Il est précisément 21h01 quand la capitale bascule dans l’allégresse. Au-dessus des courts de la Porte d’Auteuil, les détonations des feux d’artifice et les clameurs lointaines s’élèvent dans le ciel parisien. Le Paris-SG vient de remporter la finale de la Ligue des champions face à Arsenal au terme d’une séance de tirs au but haletante (1-1, 4-3 aux t.a.b.).

À Roland-Garros, l’atmosphère devient soudainement électrique. Au moment où Gabriel transforme l’ultime tentative, envoyant le club parisien au sommet de l’Europe, des hurlements de joie percent le silence habituel des allées. Des agents de sécurité en uniforme s’enlacent, poings serrés, tandis que sur le court Central, l’arbitre du duel entre Félix Auger-Aliassime et Brandon Nakashima accorde une brève suspension de jeu pour laisser passer l’onde de choc de la victoire.

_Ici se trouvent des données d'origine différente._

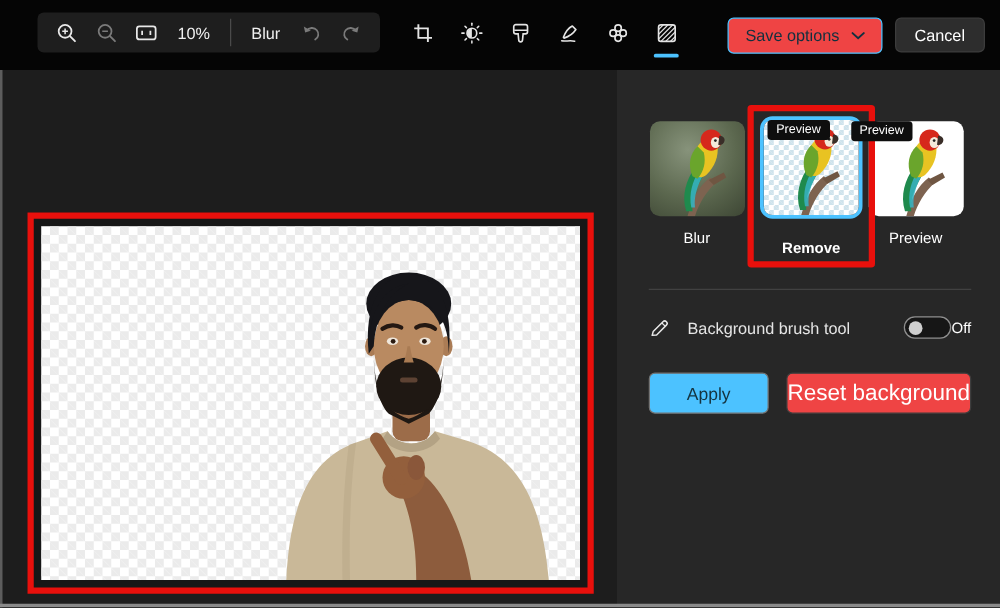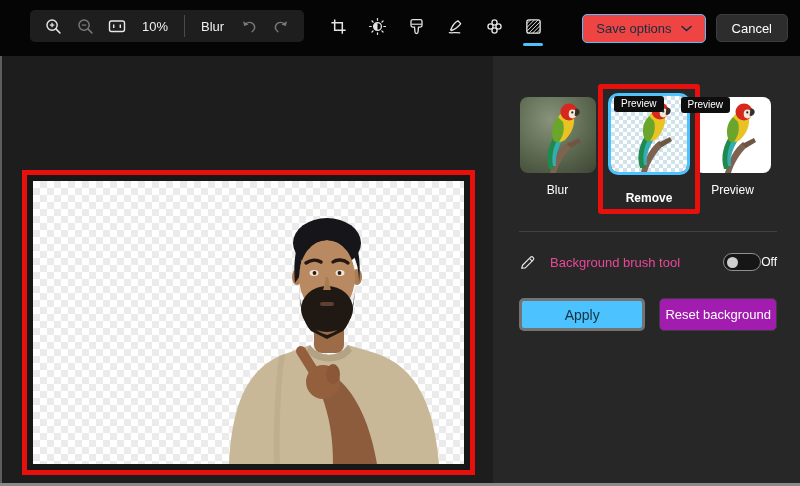"Background brush tool" .brush-label { color: #ec4899 -> #e5e5e5 }
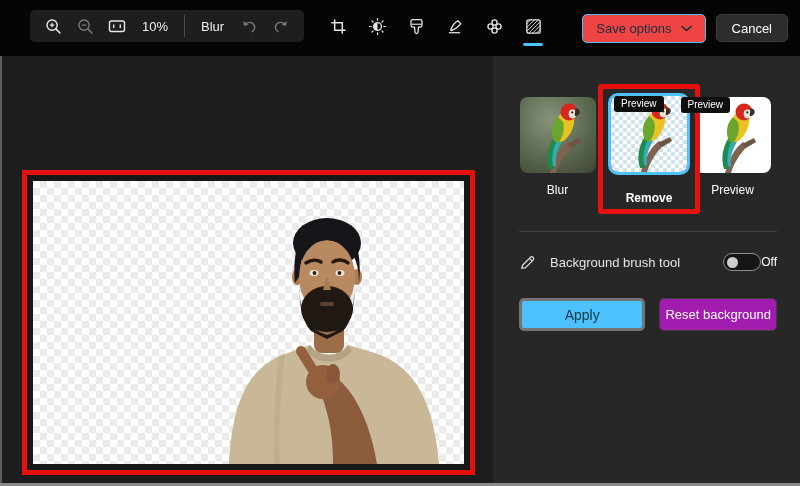"Apply" .btn-apply { border: 3px solid #737373 -> 1px solid #737373 }
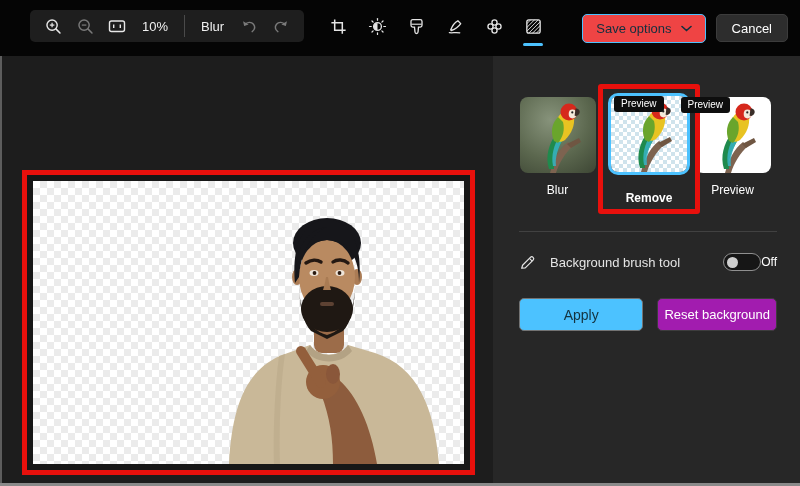"Reset background" .btn-reset-bg { background: #a21caf -> #ef4444; font-size: 13px -> 18px }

Quelques maillots du PSG ont été aperçus en tribunes, cette semaine à Roland-Garros.

Le tennis reste prioritaire malgré l’effervescence footballistique

Malgré l’enjeu historique, aucun écran géant n’avait été déployé sur la place des Mousquetaires pour suivre l’événement. Les spectateurs installés dans les transats ont continué de suivre les échanges de Moïse Kouame ou Coco Gauff. Sur le court Suzanne-Lenglen, les écrans ne diffusaient que du tennis, ignorant volontairement la finale de football pour ne pas perturber la concentration des athlètes sur le terrain.

Pourtant, l’ombre du Parc des Princes planait bien sur le tournoi. Dans les tribunes, quelques supporters arboraient fièrement les couleurs parisiennes, avec des maillots floqués Kimpembe ou Pauleta, tandis que d’autres suivaient l’évolution du score sur leurs téléphones. L’égalisation d’Ousmane Dembélé à la 65e minute avait déjà provoqué quelques explosions de joie sporadiques au milieu des matchs de Roland-Garros.

Une tension palpable en salle de presse

Pour vivre l’intensité de la rencontre, il fallait se rendre sous le court Philippe-Chatrier. Dans la salle de presse, l’ambiance feutrée a laissé place à une excitation digne d’un stade. Devant les quelques écrans retransmettant le match, deux clans se sont opposés : d’un côté la presse anglaise, de l’autre les journalistes français. C’est dans ce sous-sol que la tension a atteint son paroxysme lors de la séance fatidique, avant que le Paris-SG ne s’installe définitivement sur le toit de l’Europe, achevant cette journée de sport par une apothéose historique.